Erschreckende Jahresbilanz der Gewalt
Im vergangenen Jahr registrierten die Beamten bundesweit insgesamt 980 Messerattacken in Zügen und auf Bahnhöfen. Hinzu kamen rund 2200 Sexualdelikte sowie mehr als 5600 Gewalttaten gegen Einsatzkräfte im Bahnbereich, wie Bild am Sonntag berichtet.
Der tödliche Angriff auf einen Zugbegleiter Anfang Februar hatte die Sicherheitsdebatte zusätzlich angeheizt. Ein Schwarzfahrer hatte den Zugbegleiter Serkan C. bei einer Fahrkartenkontrolle attackiert und so massiv geprügelt, dass der Schaffner starb. Die Bahn reagiert nun und plant unter anderem, 200 zusätzliche Sicherheitskräfte einzustellen sowie Mitarbeiter mit Bodycams und Notrufknöpfen auszurüsten.

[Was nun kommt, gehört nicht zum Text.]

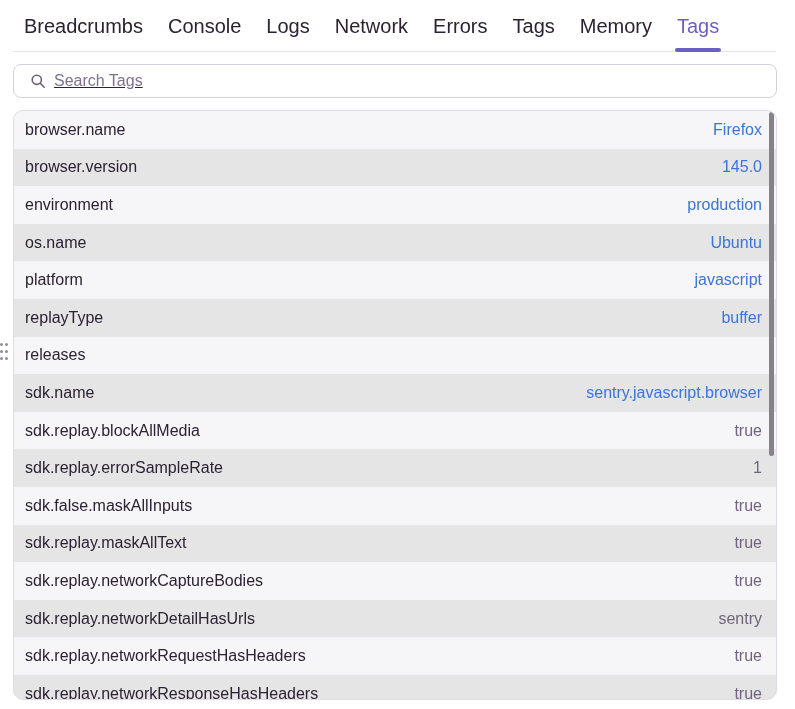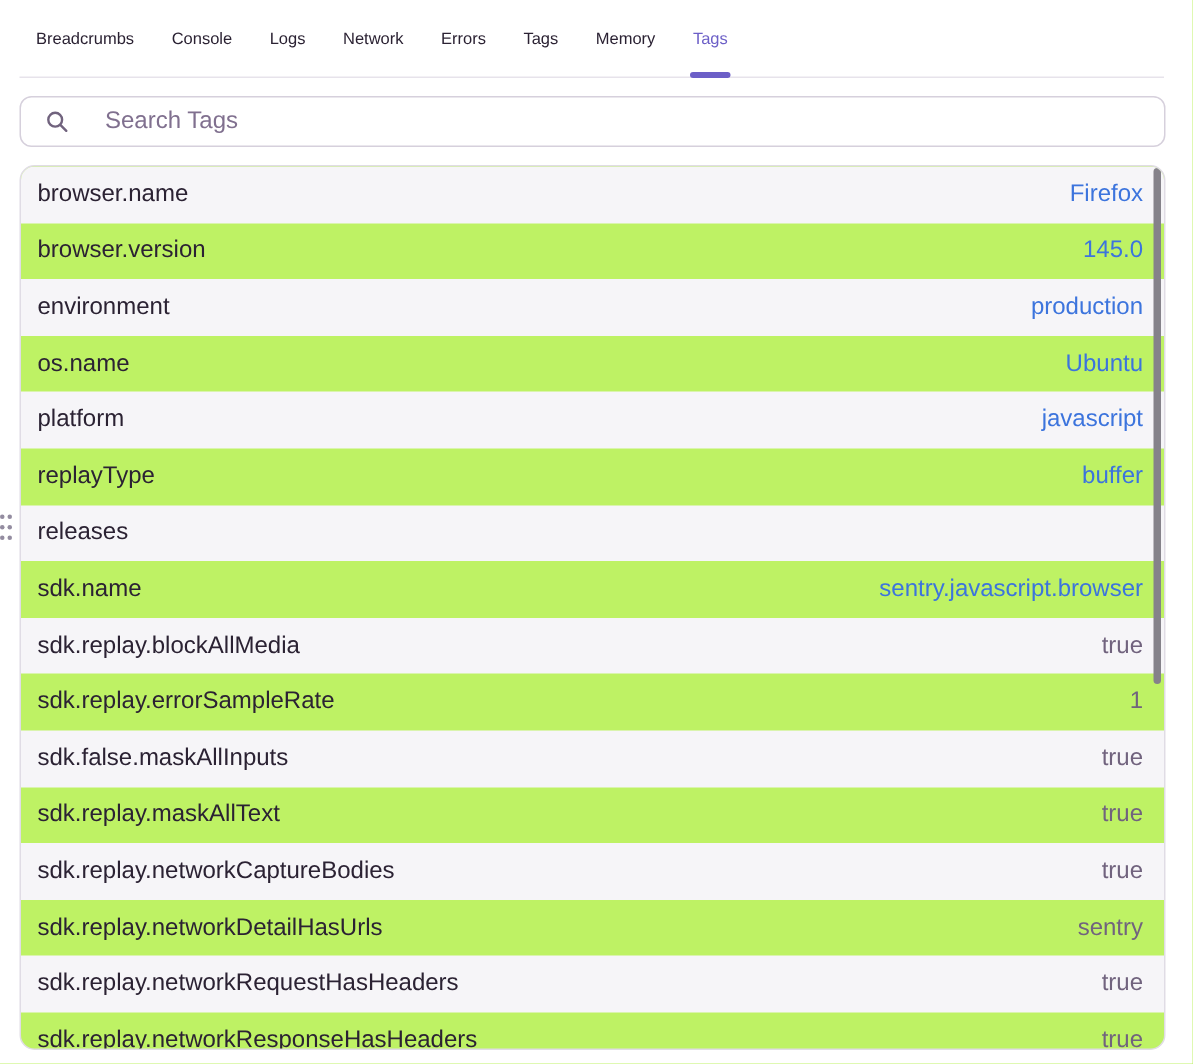--- a/index.html
+++ b/index.html
@@ -19,47 +19,48 @@
     font-family:"Liberation Sans", sans-serif;
     color:var(--text);
   }
   
   .tabbar{
     display:flex;align-items:flex-start;gap:25px;
     padding:17px 0 0 24px;
   }
   .tab{
     background:none;border:none;margin:0;padding:0 0 16px 0;
-    font-family:inherit;font-size:11px;line-height:19px;color:var(--text);
+    font-family:inherit;font-size:20px;line-height:19px;color:var(--text);
     position:relative;cursor:pointer;white-space:nowrap;
   }
   .tab.active{color:var(--accent);text-align:right;}
   .tab.active::after{
     content:"";position:absolute;left:-2px;right:-2px;bottom:0;height:4px;
     border-radius:2px;background:var(--accent);z-index:2;
   }
   .divider{height:1px;background:var(--divider);margin:0 19px 0 13px;position:relative;top:-1px;}
   
   .search-box{
     margin:11px 18px 0 13px;height:34px;
     border:1px solid #D6D0DC;border-radius:8px;
-    display:flex;align-items:center;gap:24px;padding-left:16px;
+    display:flex;align-items:center;gap:8px;padding-left:16px;
     background:#fff;
+    text-decoration:underline;
   }
   .search-box svg{flex:0 0 auto;display:block;}
   .search-input{
     flex:1;border:none;outline:none;background:transparent;
     font-family:inherit;font-size:16px;color:var(--text);padding:0 10px 0 0;
   }
   .search-input::placeholder{color:#80708F;opacity:1;}
   
   .tags-table{
     margin:12px 18px 16px 13px;height:590px;
     border:1px solid var(--border);border-radius:10px;
-    overflow:hidden;position:relative;background:#bef264;
+    overflow:hidden;position:relative;background:#e5e5e5;
   }
   .rows{position:relative;}
   .row{
     height:37.6px;display:flex;align-items:center;
     padding:0 14px 0 11px;font-size:16px;
   }
   .row:nth-child(odd){background:var(--altrow);}
   .row .key{flex:1;color:var(--text);white-space:nowrap;overflow:hidden;}
   .row .val{color:var(--muted);white-space:nowrap;}
   .row .val.link{color:var(--link);cursor:pointer;}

Hier müssen Reisende besonders aufpassen
Doch an welchen Bahnhöfen in Deutschland sind auch Reisende besonders gefährdet? Ein Blick auf die Brennpunkte zeigt deutliche regionale Unterschiede. An der Spitze steht der Hauptbahnhof Leipzig mit 859 registrierten Delikten. Es folgen der Dortmunder Hauptbahnhof mit 735 Fällen und der Berliner Hauptbahnhof mit 654 Gewaltdelikten auf Platz drei. Dahinter liegen der Hauptbahnhof Köln (648) und der Hauptbahnhof Hannover (612).